Keeping this blog going on a daily basis has proved to be a challenge. This morning, for example, I was tempted to post a poem written when I was still at school, around the age of sixteen. Sweet little sixteen! Those years are long gone. On the other hand, I am always loath to use up material which is there on file and could be used on a rainy day. Sometimes this desire leads me to improvise new poems, and most of the poems on this blog have been written on the spur of the moment on the day, with an imaginary deadline of nine a.m. to help me focus.
The poem below, more of a haiku really, was inspired by a line I read last night in a letter Anne Sexton sent to fellow poet, Anthony Hecht, in 1961. I’ve mentioned the book Anne Sexton: A Self-Portrait in Letters in a previous post. I cannot recommend it highly enough for those interested in her poetry but also as a glimpse into a remarkably open, creative soul, gifted with tremendous self-knowledge, albeit tragically peppered with self-doubt. To those reading her Complete Poems, the letters are indispensable. My poem is an imagined response from Hecht to the line in that letter.
Being with you
Being with you is just like your face said it would be your hair your ears your eyes your lips your smile your kiss your chin your shoulders your breasts your waist your hips your sex your thighs your knees your ankles your feet your words your love
Being with you is just like your love said it would be being with you
The Pulitzer Prize-winning American poet, Anne Sexton (1928–1974), struggled with depression throughout most of her life. Her poetry is the heart she wore constantly on her sleeve, and it deals with every aspect of her private life, including her relationships with her husband and her children and indeed with the intimate relationship with her own body.
She began to write poetry as a young girl, and when she first showed her work to her mother, she felt humiliated when her mother, who also wrote poetry, accused her of plagiarism. The fact is that her mother could not believe that her daughter could be so talented. But Sexton constantly sought approval from both her parents, and in later life from her peers. In Anne Sexton, A Self-Portrait in Letters, edited by Anne’s daughter, Linda Gray Sexton and Lois Ames, there is a very touching letter written by Anne to her mother on Christmas Day 1957:
Here are some forty-odd pages of the ﬁrst year of Anne Sexton, Poet. You may remember my ﬁrst sonnet written just after Christmas one year ago. I do not think all of these are good. However, I am not ashamed of them. They are not in chronological order, but I have arranged them in a sort of way in a sort of a story. But not too much or too well. I have tried to give a breather between the more difﬁcult ones that use a more modern idiom. A few are obscure. I do not apologize for them. I like them. Mood can be as important as sense. Music doesn’t make sense and I am not so sure the words have to, always.

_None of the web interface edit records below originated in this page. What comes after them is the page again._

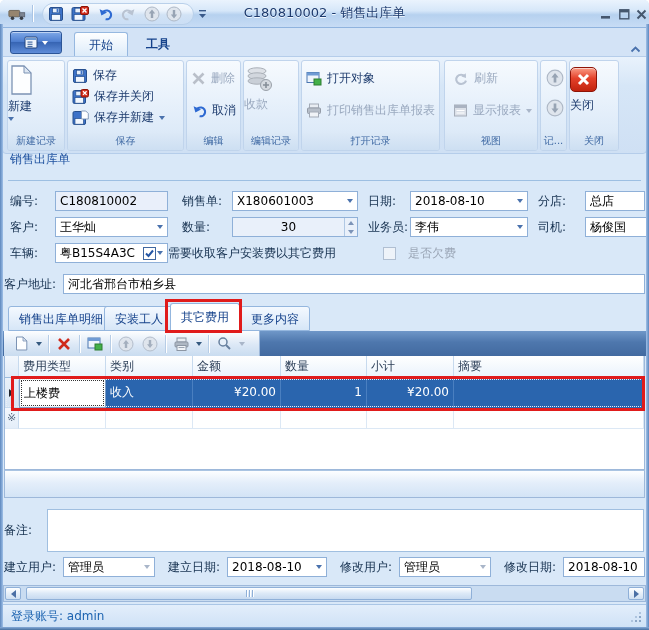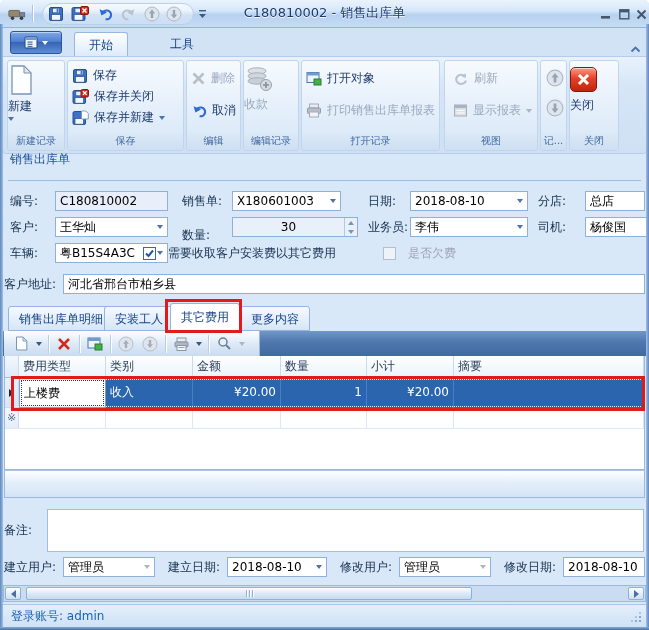"工具" span.rtab { font-weight: none -> bold; left: 156px -> 132px }
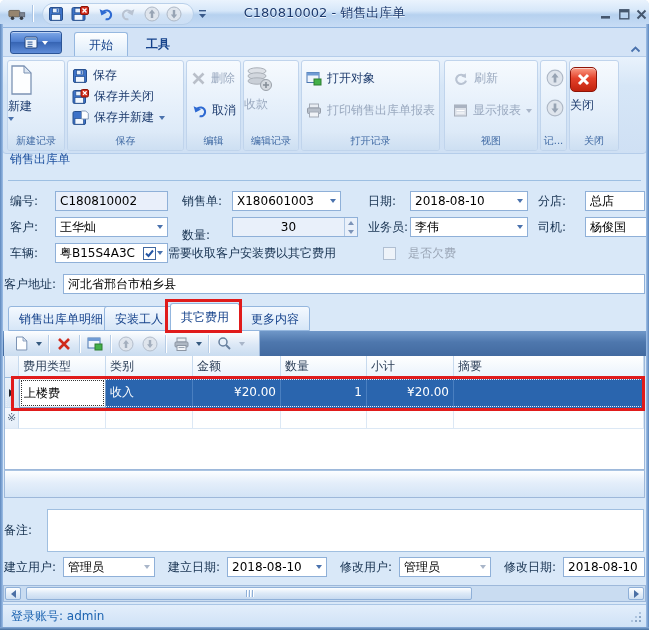"X180601003" div.field { width: 109px -> 126px }
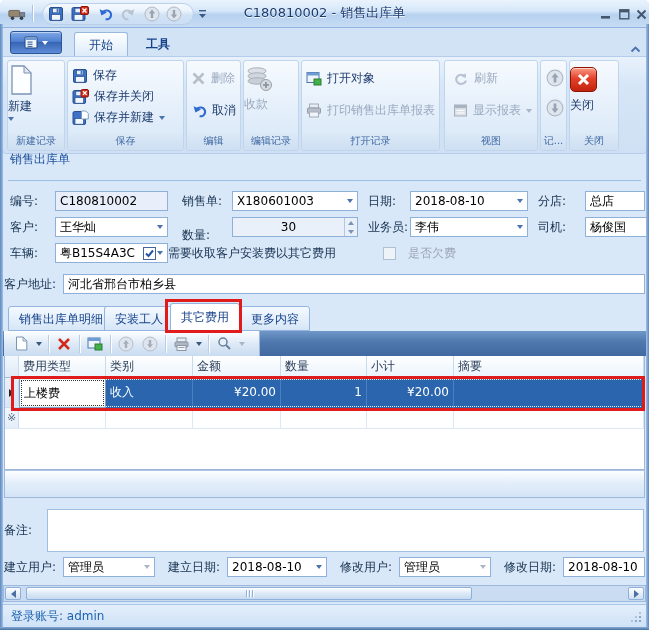"数量:" span.lbl { margin-top: 8px -> none }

Below are three poems from Sexton’s adolescent period not included in her Complete Poems. Anne married when she was very young and her husband dropped out of medical school in order to get a job as a travelling salesman to support her. The poems offer an early indication of the themes of insecurity that would dominate her mature poetry. Sexton studied poetry under the renowned poet, Robert Lowell, alongside Sylvia Plath: and all three had serious mental health issues. For those interested in a deeper understanding of Anne Sexton’s work, the biographical edition of her letters is essential reading.
ON THE DUNES
If there is any life when death is over, These tawny beaches will know of me. I shall come back, as constant and as changeful As the unchanging, many-colored sea. If life was small, if it had made me scornful, Forgive me; I shall straighten like a ﬂame In the great calm of death, and if you want me Stand on the seaward dunes and call my name.
From naked stones of agony I build a house for me; as a mason all alone I will raise it stone by stone, And every stone where I have bled Will show a sign of dusty red. I have not gone away in vain, For I have good of all my pain; My spirit’s quiet house will be Built of naked stones I trod On roads where I lost sight of God.
Although I lie pressed close to your warm side, I know you ﬁnd me vacant and preoccupied. If my thoughts could find one safe walled home Then I would let them out to strut and roam. I would, indeed pour me out for you to see, a wanton soul, somehow delicate and free. But instead I have a cup of pain to drink, or I might weed out an old pain to think. Perhaps old wounds have an easy sorrow, easier than knowing you leave me tomorrow. The mind twists and turns within the choice of some sagging pain, or your departing voice. In the last hour I’ve tried images and things, and even illusion breaks its ﬁlament wings on the raw skin of all I wouldn’t know about the waiting dawn when you smile and go. You must not ﬁnd, in quick surprise, one startled ache within my vacant eyes.